[Date Prev][Date Next][Thread Prev][Thread Next][Date Index][Thread Index]
[Qemu-devel] [Bug 1740219] Re: static linux-user ARM emulation has sever
From: |
ChristianEhrhardt |
Subject: |
[Qemu-devel] [Bug 1740219] Re: static linux-user ARM emulation has several-second startup time |
Date: |
Tue, 03 Apr 2018 09:49:14 -0000 |
Back again,
my question was more about if we are able to JUST take
2a53535af471f4bee9d6cb5b363746b8d5ed21dd without the rest.
We are already in Feature Freeze for Ubuntu 18.04, so we can either
a) wait for the next release and pick it up in full by the new qemu
version (well we will do that anyway)
b) identify a fix only (not all the cleanup and reworks) patch that will
be good for the 2.11.1 in Bionic
Especially being "just slow" but not broken makes it harder to consider the
closer we get to release (I hate that as well being a performance engineer, but
minimizing regressions is a target as well :-) ).
Essentially to some extend being in feature freeze is as if we are under [1]
already.
So will 2a53535af471f4bee9d6cb5b363746b8d5ed21dd alone be good in your opinion?
Or will it need more and if so what would be the minimal set of your changes.
[1]: https://wiki.ubuntu.com/StableReleaseUpdates
--
You received this bug notification because you are a member of qemu-
devel-ml, which is subscribed to QEMU.
https://bugs.launchpad.net/bugs/1740219
Title:
static linux-user ARM emulation has several-second startup time
Status in QEMU:
New
Status in qemu package in Ubuntu:
Triaged
Bug description:
static linux-user emulation has several-second startup time
My problem: I'm a Parabola packager, and I'm updating our
qemu-user-static package from 2.8 to 2.11. With my new
statically-linked 2.11, running `qemu-arm /my/arm-chroot/bin/true`
went from taking 0.006s to 3s! This does not happen with the normal
dynamically linked 2.11, or the old static 2.8.
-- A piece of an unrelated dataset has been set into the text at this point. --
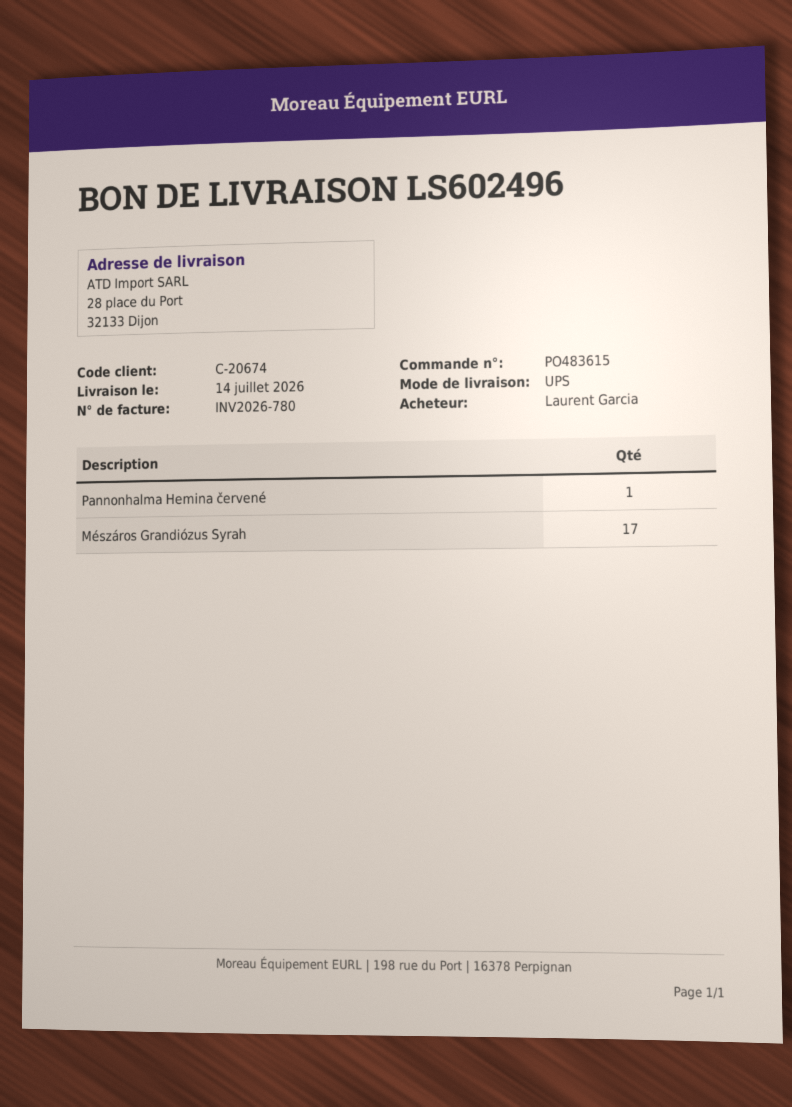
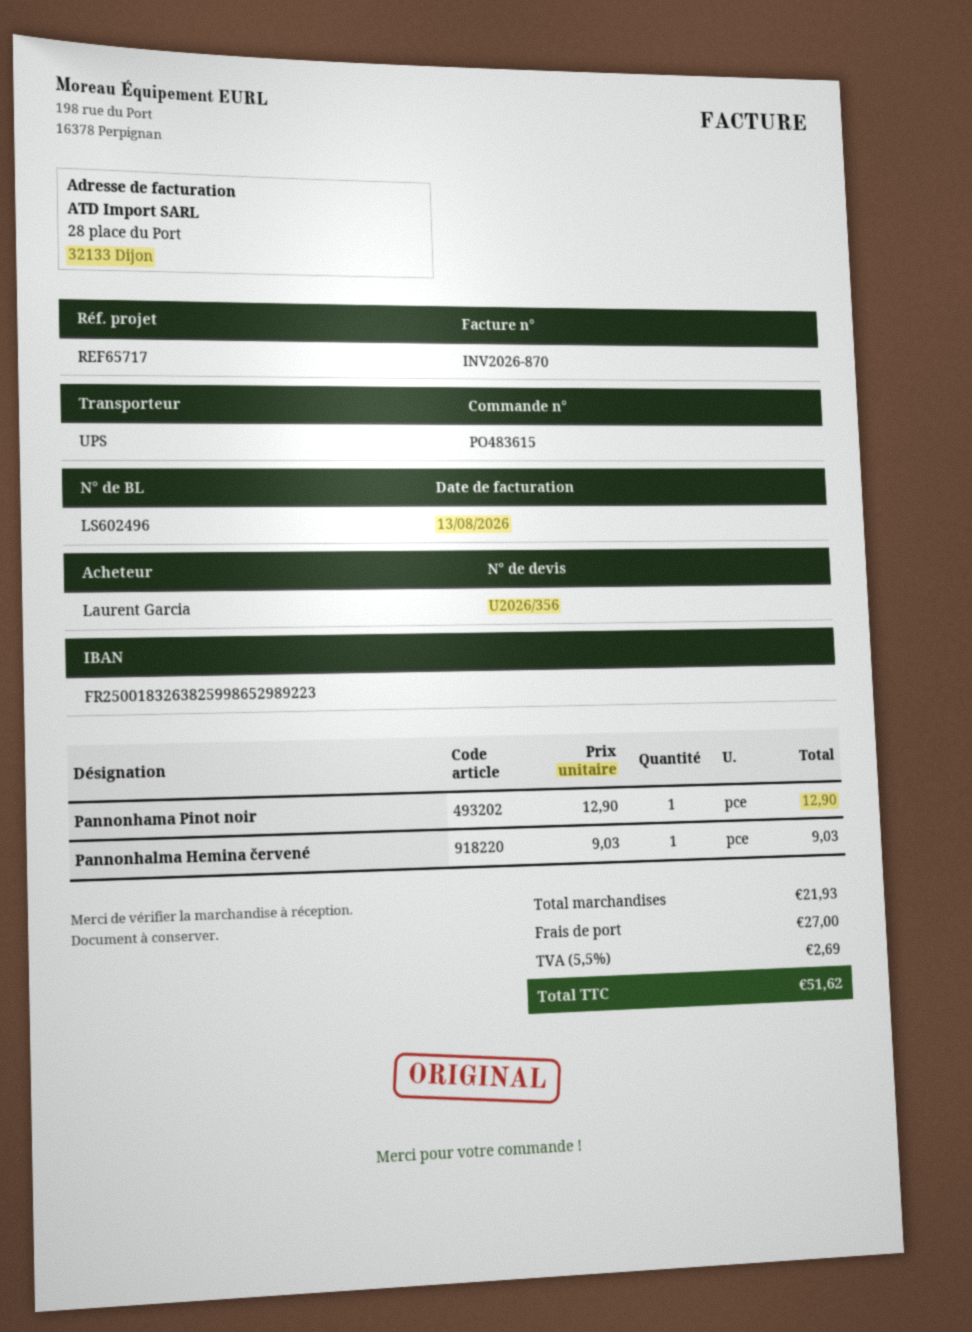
invoice number: INV2026-780 -> INV2026-870
Mészáros Grandiózus Syrah: 17 -> none
Pannonhama Pinot noir: none -> 1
What happens is it gets stuck in
`linux-user/elfload.c:init_guest_space()`. What `init_guest_space`
does is map 2 parts of the address space: `[base, base+guest_size]`
and `[base+0xffff0000, base+0xffff0000+page_size]`; where it must find
an acceptable `base`. Its strategy is to `mmap(NULL, guest_size,
...)` decide where the first range is, and then check if that
+0xffff0000 is also available. If it isn't, then it starts trying
`mmap(base, ...)` for the entire address space from low-address to
high-address.
"Normally," it finds an accaptable `base` within the first 2 tries.
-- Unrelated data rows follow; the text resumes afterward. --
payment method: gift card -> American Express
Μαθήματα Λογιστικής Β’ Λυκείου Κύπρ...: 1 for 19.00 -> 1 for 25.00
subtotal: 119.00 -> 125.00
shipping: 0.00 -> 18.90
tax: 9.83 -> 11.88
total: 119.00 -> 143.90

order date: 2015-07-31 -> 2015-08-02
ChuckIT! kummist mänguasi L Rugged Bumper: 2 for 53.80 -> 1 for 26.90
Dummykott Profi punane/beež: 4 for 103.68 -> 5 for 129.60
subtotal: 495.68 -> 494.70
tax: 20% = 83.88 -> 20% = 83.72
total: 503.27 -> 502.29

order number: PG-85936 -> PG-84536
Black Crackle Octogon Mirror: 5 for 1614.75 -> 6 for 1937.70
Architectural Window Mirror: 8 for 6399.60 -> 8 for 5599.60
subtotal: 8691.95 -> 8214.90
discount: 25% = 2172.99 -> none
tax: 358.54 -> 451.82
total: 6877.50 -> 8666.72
With a static 2.11, it's taking thousands of tries.
----
Now, from my understanding, there are 2 factors working together to
cause that in static 2.11 but not the other builds:
- 2.11 increased the default `guest_size` from 0xf7000000 to 0xffff0000
- PIE (and thus ASLR) is disabled for static builds
For some reason that I don't understand, with the smaller
`guest_size` the initial `mmap(NULL, guest_size, ...)` usually
returns an acceptable address range; but larger `guest_size` makes it
consistently return a block of memory that butts right up against
another already mapped chunk of memory. This isn't just true on the
older builds, it's true with the 2.11 builds if I use the `-R` flag to
shrink the `guest_size` back down to 0xf7000000. That is with
linux-hardened 4.13.13 on x86-64.
So then, it it falls back to crawling the entire address space; so it
tries base=0x00001000. With ASLR, that probably succeeds. But with
ASLR being disabled on static builds, the text segment is at
0x60000000; which is does not leave room for the needed
0xffff1000-size block before it. So then it tries base=0x00002000.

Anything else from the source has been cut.